◆ **WHAT TO PRODUCE**
Identify all lines below that hold "viewcube" and collect them.
:: SOURCE MATERIAL ::
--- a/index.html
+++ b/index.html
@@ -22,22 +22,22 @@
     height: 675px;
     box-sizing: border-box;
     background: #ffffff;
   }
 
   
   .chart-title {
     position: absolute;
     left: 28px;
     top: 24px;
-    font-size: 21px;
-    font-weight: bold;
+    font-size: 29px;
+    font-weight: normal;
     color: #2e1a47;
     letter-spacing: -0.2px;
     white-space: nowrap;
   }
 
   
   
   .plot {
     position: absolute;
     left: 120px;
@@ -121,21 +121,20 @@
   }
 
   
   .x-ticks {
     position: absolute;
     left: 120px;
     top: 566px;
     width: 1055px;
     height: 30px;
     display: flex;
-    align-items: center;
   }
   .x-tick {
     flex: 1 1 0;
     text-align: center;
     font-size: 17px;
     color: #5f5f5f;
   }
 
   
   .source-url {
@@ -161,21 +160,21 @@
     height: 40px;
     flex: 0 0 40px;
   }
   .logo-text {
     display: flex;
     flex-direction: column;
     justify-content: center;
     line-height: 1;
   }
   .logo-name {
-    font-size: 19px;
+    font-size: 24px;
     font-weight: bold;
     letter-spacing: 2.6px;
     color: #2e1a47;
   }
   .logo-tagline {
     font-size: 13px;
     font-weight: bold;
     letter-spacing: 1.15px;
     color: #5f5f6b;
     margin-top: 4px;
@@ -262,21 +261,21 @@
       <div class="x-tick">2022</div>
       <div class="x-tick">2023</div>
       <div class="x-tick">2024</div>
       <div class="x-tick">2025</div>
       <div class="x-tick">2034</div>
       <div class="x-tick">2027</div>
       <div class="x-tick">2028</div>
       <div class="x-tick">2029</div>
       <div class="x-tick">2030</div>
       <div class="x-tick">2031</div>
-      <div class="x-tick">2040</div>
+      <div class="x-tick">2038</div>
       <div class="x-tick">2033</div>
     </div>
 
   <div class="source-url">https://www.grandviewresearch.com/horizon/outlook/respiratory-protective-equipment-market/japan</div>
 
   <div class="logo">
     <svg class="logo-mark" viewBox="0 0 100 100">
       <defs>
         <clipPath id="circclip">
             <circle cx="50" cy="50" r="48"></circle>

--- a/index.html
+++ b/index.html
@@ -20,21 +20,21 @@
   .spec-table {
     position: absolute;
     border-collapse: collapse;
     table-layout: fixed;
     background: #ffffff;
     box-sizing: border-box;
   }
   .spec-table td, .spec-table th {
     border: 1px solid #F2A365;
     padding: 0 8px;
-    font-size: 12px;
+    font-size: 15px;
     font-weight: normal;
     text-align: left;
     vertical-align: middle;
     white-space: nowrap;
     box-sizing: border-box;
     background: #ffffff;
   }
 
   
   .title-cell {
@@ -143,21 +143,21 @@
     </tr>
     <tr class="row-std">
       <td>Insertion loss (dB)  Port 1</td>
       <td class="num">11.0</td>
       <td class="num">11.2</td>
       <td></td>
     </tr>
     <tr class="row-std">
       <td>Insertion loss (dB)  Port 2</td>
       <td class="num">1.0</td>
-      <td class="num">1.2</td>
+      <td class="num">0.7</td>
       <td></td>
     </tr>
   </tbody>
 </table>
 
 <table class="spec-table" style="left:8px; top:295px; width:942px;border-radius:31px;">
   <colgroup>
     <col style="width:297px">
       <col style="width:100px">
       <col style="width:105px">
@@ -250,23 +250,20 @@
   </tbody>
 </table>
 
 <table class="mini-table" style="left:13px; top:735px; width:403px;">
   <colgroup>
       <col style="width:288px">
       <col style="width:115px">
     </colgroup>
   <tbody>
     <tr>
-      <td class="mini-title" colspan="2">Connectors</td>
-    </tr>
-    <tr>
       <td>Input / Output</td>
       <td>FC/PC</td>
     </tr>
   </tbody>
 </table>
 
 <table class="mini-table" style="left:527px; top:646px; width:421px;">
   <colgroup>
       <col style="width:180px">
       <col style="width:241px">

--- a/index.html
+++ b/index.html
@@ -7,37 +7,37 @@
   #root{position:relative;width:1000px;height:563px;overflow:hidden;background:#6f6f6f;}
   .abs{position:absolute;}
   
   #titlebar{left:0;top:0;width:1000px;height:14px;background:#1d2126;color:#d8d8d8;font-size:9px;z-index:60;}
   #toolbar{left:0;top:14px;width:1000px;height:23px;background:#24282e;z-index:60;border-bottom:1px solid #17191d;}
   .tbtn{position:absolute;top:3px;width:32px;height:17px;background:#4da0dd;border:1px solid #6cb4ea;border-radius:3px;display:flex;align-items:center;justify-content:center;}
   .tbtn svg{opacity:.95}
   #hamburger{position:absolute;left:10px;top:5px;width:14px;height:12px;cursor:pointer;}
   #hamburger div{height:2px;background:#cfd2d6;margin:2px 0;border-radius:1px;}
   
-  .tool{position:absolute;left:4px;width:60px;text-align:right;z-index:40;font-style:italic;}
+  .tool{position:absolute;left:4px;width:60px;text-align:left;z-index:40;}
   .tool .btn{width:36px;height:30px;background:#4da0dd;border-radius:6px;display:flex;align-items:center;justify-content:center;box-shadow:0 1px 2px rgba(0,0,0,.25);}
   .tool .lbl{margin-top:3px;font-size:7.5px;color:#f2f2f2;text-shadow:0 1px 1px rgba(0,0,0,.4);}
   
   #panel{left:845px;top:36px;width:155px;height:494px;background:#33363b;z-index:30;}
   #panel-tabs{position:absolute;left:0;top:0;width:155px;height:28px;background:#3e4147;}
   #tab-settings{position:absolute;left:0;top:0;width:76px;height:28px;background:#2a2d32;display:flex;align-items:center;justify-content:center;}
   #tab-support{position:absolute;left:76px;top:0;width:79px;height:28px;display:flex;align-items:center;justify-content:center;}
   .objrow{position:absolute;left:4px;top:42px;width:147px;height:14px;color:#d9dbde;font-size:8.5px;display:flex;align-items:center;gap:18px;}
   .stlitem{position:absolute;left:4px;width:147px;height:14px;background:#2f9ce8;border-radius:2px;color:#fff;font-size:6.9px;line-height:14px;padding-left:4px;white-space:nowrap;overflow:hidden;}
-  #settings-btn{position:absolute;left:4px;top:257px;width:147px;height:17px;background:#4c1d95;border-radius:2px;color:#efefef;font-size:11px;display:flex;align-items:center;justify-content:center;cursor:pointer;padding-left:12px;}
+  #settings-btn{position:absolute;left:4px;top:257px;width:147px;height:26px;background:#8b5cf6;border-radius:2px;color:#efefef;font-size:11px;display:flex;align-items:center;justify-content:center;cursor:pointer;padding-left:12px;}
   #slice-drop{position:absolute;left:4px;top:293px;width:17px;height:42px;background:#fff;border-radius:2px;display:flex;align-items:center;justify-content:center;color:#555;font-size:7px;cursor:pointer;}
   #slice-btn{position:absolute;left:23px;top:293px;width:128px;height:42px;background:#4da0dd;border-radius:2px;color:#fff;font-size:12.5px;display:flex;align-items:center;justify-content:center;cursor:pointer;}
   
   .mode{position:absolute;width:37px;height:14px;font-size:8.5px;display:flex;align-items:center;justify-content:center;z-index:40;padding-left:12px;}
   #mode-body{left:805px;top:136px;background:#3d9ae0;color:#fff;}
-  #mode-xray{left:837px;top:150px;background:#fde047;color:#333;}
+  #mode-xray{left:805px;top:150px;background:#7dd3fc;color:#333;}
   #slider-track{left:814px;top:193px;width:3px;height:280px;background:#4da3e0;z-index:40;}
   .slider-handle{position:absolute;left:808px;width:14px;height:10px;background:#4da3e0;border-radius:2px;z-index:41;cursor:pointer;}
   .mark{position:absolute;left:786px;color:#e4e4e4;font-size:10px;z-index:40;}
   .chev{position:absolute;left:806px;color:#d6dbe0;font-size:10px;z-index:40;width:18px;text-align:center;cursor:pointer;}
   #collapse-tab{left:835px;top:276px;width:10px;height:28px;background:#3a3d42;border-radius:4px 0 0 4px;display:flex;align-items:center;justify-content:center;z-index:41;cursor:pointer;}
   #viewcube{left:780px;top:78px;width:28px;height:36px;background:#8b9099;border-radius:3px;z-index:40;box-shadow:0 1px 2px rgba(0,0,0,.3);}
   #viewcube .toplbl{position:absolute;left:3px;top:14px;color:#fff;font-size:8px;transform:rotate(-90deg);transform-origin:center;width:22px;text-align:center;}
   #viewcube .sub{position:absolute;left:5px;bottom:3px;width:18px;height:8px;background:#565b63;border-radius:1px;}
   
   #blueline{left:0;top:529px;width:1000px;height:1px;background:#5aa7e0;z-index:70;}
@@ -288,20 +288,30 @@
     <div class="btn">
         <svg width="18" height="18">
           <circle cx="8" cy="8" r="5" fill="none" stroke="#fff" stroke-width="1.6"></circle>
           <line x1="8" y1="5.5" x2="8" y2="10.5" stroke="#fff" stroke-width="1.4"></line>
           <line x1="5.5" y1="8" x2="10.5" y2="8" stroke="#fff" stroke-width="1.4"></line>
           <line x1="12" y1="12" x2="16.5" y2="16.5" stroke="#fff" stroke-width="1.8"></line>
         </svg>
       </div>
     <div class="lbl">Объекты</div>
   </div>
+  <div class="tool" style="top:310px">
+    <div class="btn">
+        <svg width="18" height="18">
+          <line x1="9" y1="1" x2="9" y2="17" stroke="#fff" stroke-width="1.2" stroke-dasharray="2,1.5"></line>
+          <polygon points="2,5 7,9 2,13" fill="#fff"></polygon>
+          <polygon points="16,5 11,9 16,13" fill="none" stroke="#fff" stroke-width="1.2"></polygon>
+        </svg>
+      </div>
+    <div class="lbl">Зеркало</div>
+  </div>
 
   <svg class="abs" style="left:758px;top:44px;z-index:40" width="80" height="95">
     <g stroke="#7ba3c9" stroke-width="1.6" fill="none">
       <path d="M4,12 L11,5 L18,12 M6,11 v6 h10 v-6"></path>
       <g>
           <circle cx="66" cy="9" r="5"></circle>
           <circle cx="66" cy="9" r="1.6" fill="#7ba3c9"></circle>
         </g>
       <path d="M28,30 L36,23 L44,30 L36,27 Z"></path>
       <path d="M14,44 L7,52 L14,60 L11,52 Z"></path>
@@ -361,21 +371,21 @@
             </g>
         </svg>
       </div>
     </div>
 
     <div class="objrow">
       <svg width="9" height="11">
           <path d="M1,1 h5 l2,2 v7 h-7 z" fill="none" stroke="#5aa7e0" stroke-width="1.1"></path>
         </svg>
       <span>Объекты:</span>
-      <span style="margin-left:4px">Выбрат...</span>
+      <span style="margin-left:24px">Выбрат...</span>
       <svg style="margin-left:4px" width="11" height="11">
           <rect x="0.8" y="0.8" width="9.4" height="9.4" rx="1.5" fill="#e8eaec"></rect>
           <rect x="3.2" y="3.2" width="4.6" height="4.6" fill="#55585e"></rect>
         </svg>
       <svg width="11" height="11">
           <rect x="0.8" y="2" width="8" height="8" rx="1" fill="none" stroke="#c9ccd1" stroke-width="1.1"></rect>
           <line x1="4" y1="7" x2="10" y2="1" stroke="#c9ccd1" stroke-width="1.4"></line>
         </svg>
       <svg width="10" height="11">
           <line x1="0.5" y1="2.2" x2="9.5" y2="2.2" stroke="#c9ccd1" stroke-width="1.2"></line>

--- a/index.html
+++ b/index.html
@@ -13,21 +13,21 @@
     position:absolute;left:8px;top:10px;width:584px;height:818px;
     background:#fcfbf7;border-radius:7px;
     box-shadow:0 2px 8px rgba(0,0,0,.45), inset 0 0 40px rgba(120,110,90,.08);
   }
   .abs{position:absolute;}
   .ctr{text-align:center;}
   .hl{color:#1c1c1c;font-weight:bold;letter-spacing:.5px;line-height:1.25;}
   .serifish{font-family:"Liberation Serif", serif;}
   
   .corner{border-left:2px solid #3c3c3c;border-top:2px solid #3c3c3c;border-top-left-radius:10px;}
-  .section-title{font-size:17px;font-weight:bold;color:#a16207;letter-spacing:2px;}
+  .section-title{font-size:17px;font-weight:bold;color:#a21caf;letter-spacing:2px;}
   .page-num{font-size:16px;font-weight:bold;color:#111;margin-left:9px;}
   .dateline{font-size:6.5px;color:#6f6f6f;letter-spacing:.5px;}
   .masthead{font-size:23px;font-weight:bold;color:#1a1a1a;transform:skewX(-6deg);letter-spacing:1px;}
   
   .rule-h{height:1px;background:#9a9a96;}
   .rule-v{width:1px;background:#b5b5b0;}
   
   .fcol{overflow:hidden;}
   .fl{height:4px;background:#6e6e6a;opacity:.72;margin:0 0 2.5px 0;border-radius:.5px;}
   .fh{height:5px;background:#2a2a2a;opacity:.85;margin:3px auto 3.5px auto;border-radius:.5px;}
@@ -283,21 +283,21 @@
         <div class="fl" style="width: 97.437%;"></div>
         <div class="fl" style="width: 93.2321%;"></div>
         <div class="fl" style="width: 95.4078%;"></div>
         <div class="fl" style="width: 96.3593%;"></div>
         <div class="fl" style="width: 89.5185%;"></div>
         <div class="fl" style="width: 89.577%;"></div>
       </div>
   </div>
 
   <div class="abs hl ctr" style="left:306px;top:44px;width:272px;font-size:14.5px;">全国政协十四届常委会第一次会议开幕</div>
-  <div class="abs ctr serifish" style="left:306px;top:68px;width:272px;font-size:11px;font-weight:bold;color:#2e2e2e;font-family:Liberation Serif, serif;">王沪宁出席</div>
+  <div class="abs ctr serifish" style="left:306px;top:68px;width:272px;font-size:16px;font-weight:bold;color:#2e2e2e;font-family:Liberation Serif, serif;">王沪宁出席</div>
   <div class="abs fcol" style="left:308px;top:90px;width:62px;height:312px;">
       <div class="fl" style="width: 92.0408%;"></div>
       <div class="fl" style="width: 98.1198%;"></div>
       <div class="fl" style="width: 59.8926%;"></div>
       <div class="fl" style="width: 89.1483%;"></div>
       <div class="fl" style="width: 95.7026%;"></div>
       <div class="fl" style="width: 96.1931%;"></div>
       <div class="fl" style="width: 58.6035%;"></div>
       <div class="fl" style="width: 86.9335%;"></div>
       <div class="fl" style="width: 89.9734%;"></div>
:::
◆ **RESULT**
   #viewcube{left:780px;top:78px;width:28px;height:36px;background:#8b9099;border-radius:3px;z-index:40;box-shadow:0 1px 2px rgba(0,0,0,.3);}
   #viewcube .toplbl{position:absolute;left:3px;top:14px;color:#fff;font-size:8px;transform:rotate(-90deg);transform-origin:center;width:22px;text-align:center;}
   #viewcube .sub{position:absolute;left:5px;bottom:3px;width:18px;height:8px;background:#565b63;border-radius:1px;}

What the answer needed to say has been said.